Work instruction
Print every line below exactly. Skip the pictures.

Records provided

- - -

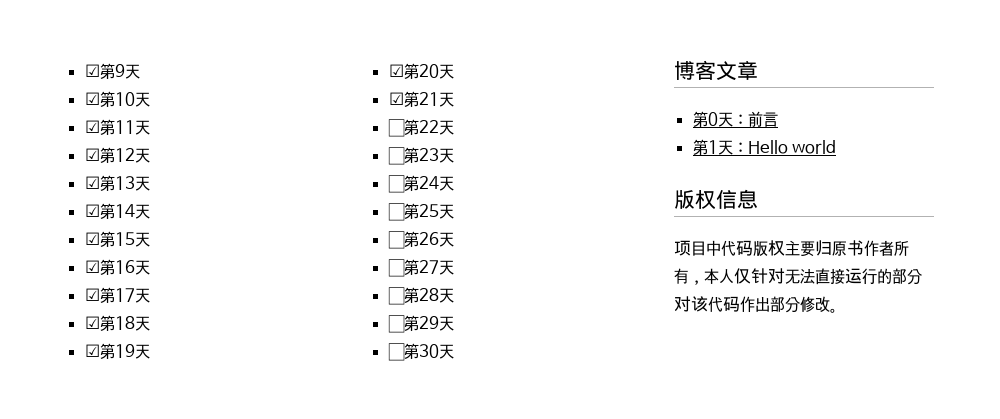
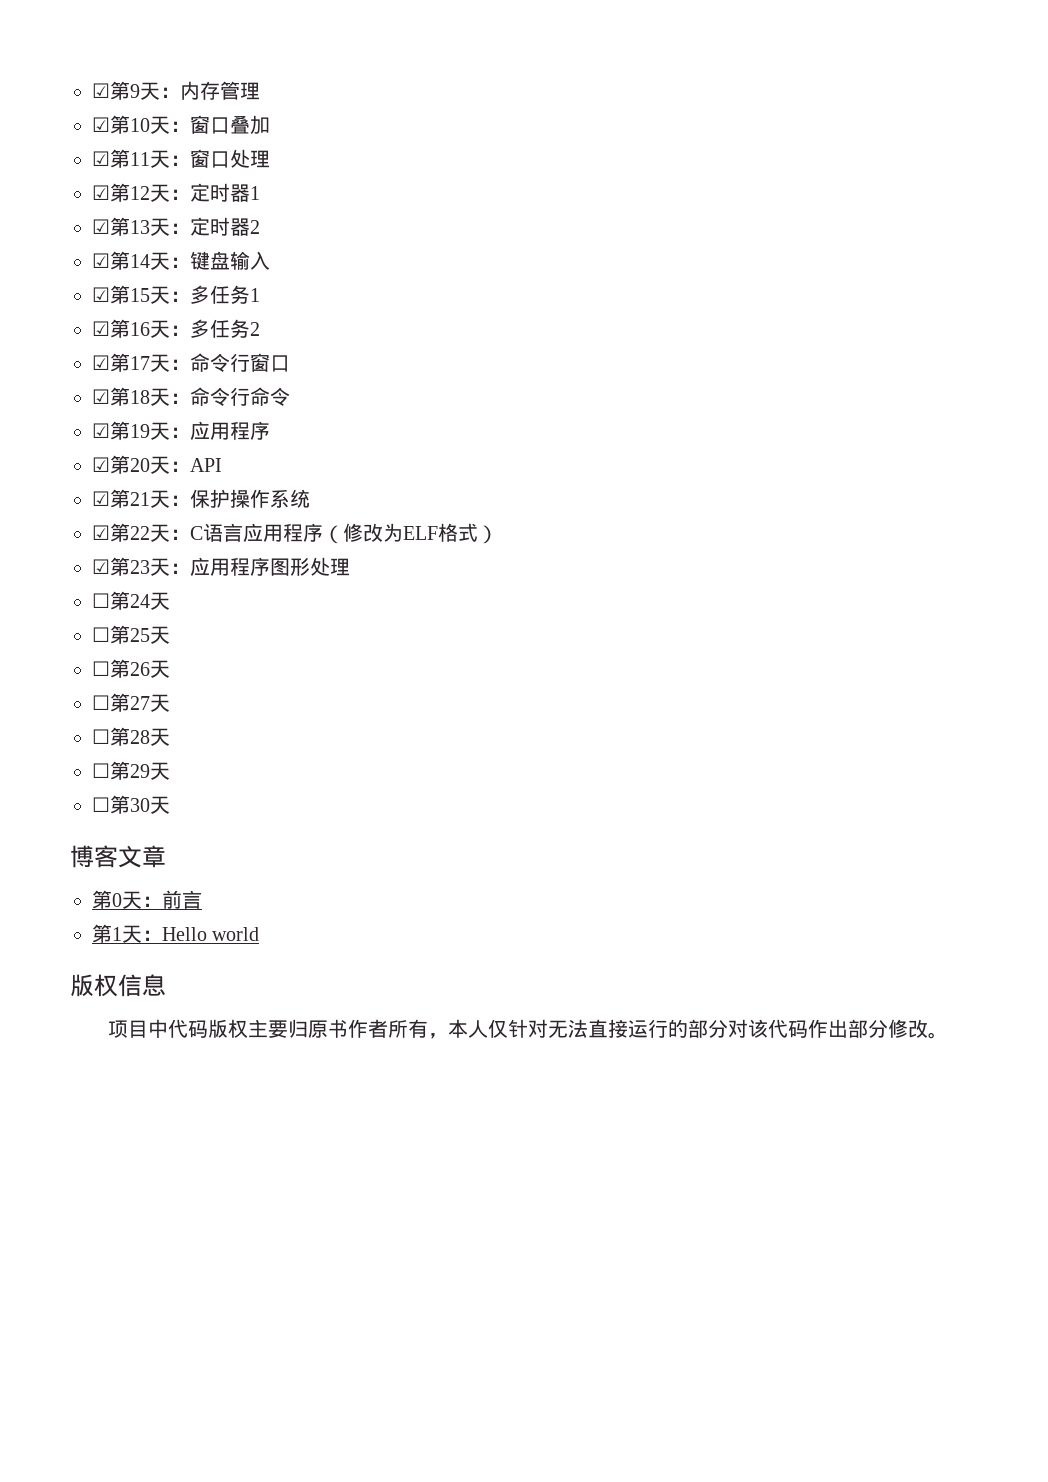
- ☑第9天
+ ☑第9天：内存管理
- ☑第10天
+ ☑第10天：窗口叠加
- ☑第11天
+ ☑第11天：窗口处理
- ☑第12天
+ ☑第12天：定时器1
- ☑第13天
+ ☑第13天：定时器2
- ☑第14天
+ ☑第14天：键盘输入
- ☑第15天
+ ☑第15天：多任务1
- ☑第16天
+ ☑第16天：多任务2
- ☑第17天
+ ☑第17天：命令行窗口
- ☑第18天
+ ☑第18天：命令行命令
- ☑第19天
+ ☑第19天：应用程序
- ☑第20天
+ ☑第20天：API
- ☑第21天
- ☐第22天
- ☐第23天
+ ☑第21天：保护操作系统
+ ☑第22天：C语言应用程序（修改为ELF格式）
+ ☑第23天：应用程序图形处理

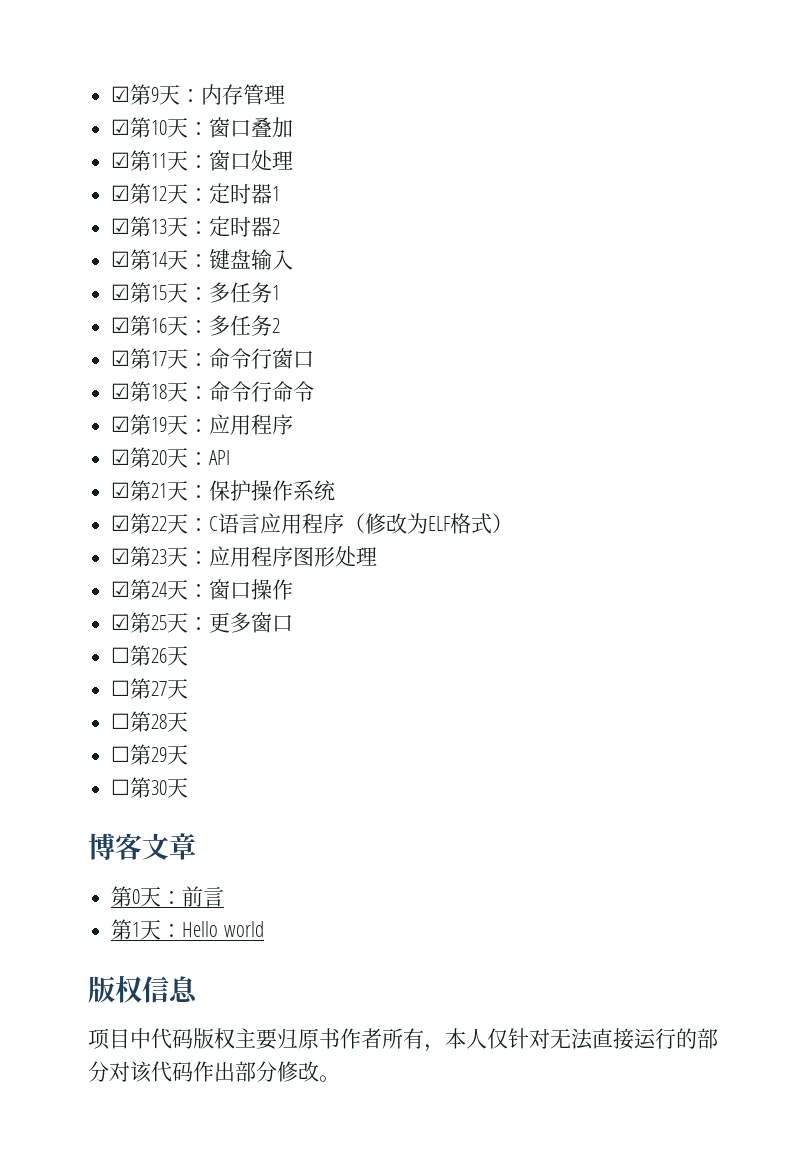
- ☐第24天
- ☐第25天
+ ☑第24天：窗口操作
+ ☑第25天：更多窗口

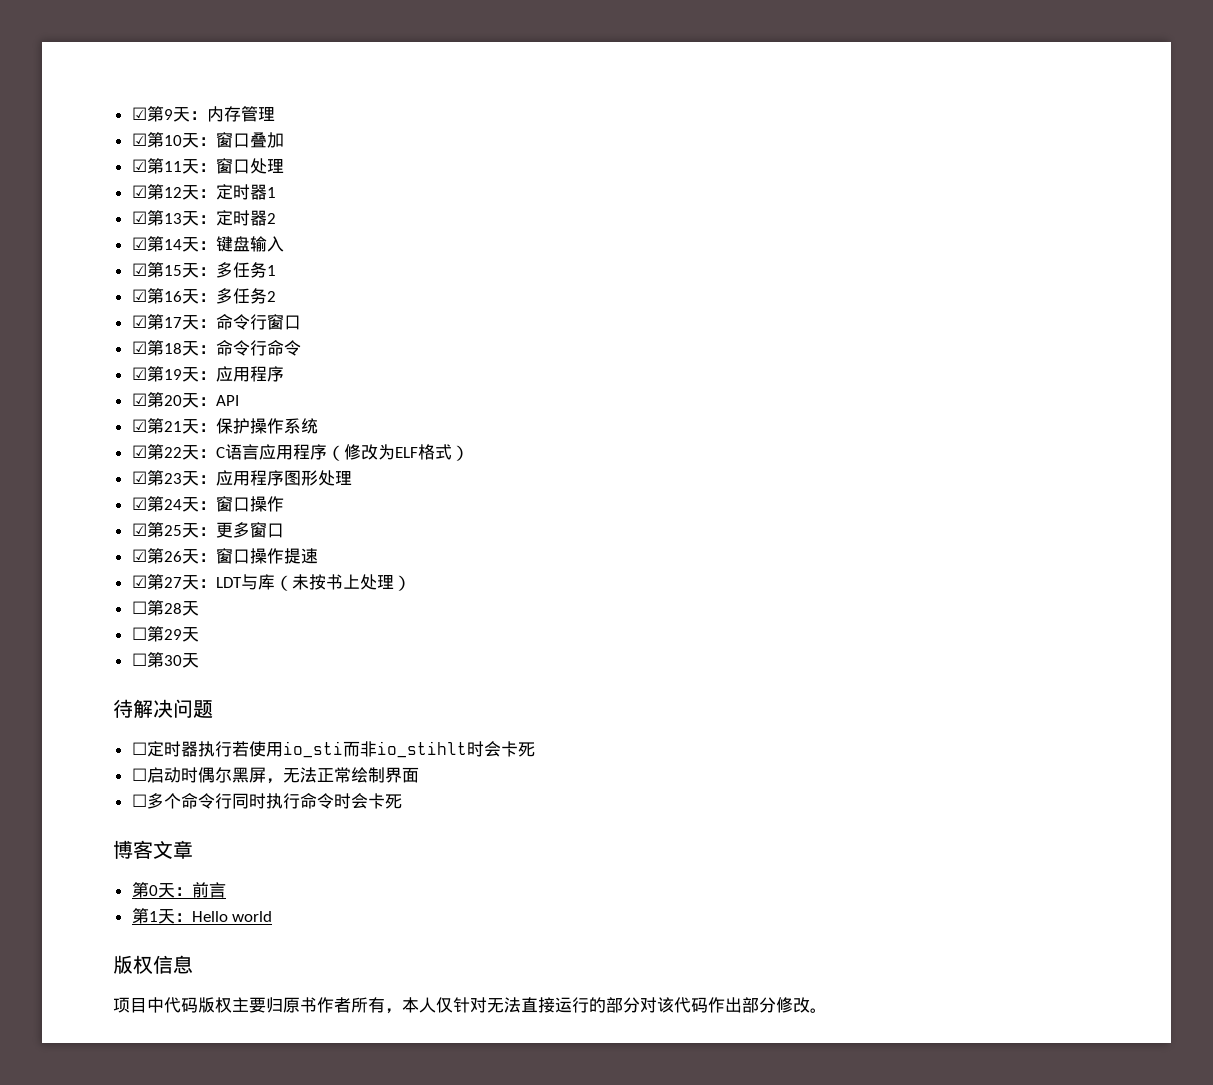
- ☐第26天
- ☐第27天
+ ☑第26天：窗口操作提速
+ ☑第27天：LDT与库（未按书上处理）
+ 待解决问题
+ ☐定时器执行若使用io_sti而非io_stihlt时会卡死
+ ☐启动时偶尔黑屏，无法正常绘制界面
+ ☐多个命令行同时执行命令时会卡死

- - -

Task result
- ☑第9天
+ ☑第9天：内存管理
- ☑第10天
+ ☑第10天：窗口叠加
- ☑第11天
+ ☑第11天：窗口处理
- ☑第12天
+ ☑第12天：定时器1
- ☑第13天
+ ☑第13天：定时器2
- ☑第14天
+ ☑第14天：键盘输入
- ☑第15天
+ ☑第15天：多任务1
- ☑第16天
+ ☑第16天：多任务2
- ☑第17天
+ ☑第17天：命令行窗口
- ☑第18天
+ ☑第18天：命令行命令
- ☑第19天
+ ☑第19天：应用程序
- ☑第20天
+ ☑第20天：API
- ☑第21天
- ☐第22天
- ☐第23天
+ ☑第21天：保护操作系统
+ ☑第22天：C语言应用程序（修改为ELF格式）
+ ☑第23天：应用程序图形处理

- ☐第24天
- ☐第25天
+ ☑第24天：窗口操作
+ ☑第25天：更多窗口

- ☐第26天
- ☐第27天
+ ☑第26天：窗口操作提速
+ ☑第27天：LDT与库（未按书上处理）
+ 待解决问题
+ ☐定时器执行若使用io_sti而非io_stihlt时会卡死
+ ☐启动时偶尔黑屏，无法正常绘制界面
+ ☐多个命令行同时执行命令时会卡死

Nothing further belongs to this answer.